» **Instructions to follow**
Look through the material and copy each line holding "class".
○ ○ ○ ○
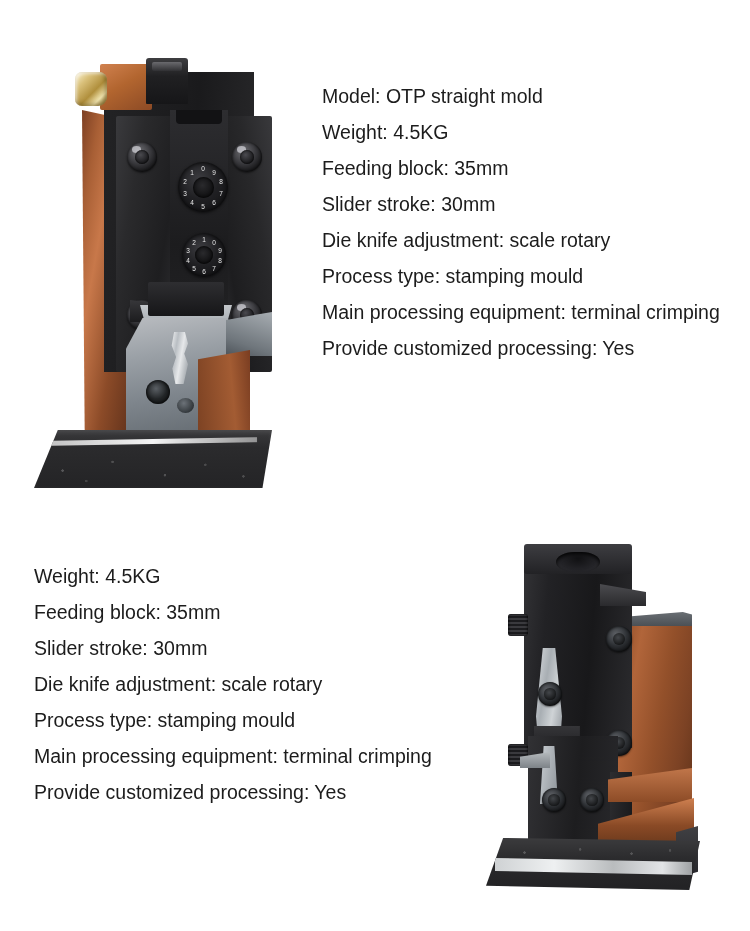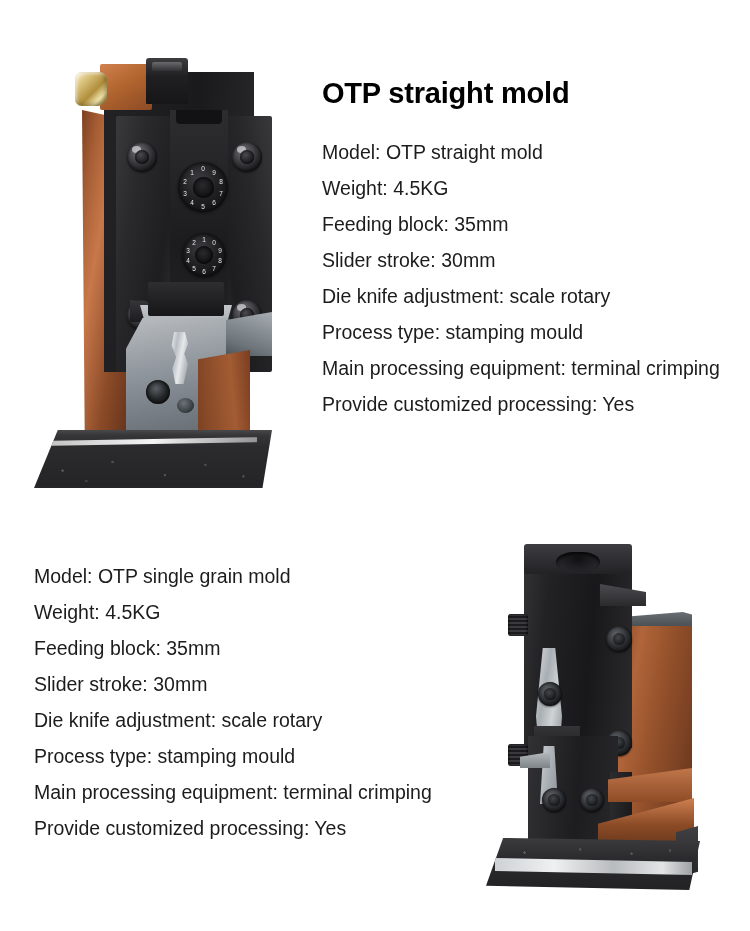--- a/index.html
+++ b/index.html
@@ -405,7 +405,6 @@
   </div>
 
   <div class="section" style="left:322px; top:78px; width:420px;">
-    <h2 class="spec-title">OTP straight mold</h2>
     <ul class="spec-list">
       <li>Model: OTP straight mold</li>
       <li>Weight: 4.5KG</li>

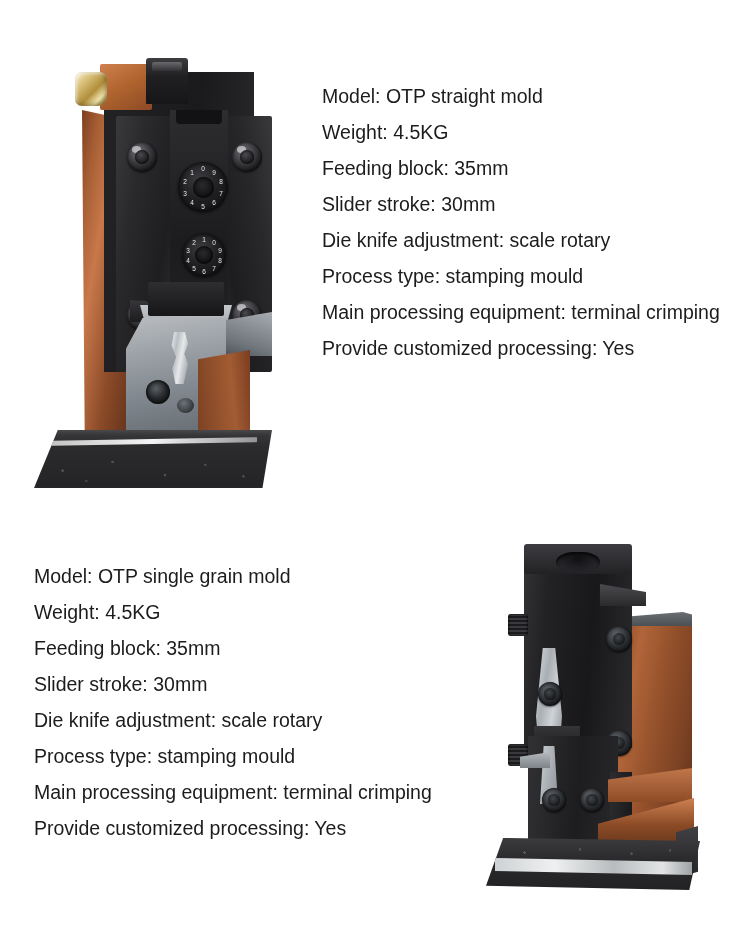--- a/index.html
+++ b/index.html
@@ -419,7 +419,6 @@
 
   <div class="section" style="left:34px; top:558px; width:470px;">
     <ul class="spec-list">
-      <li>Model: OTP single grain mold</li>
       <li>Weight: 4.5KG</li>
       <li>Feeding block: 35mm</li>
       <li>Slider stroke: 30mm</li>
○ ○ ○ ○
» **Solution for this problem**
   <div class="section" style="left:322px; top:78px; width:420px;">
-    <h2 class="spec-title">OTP straight mold</h2>
     <ul class="spec-list">
   <div class="section" style="left:34px; top:558px; width:470px;">
     <ul class="spec-list">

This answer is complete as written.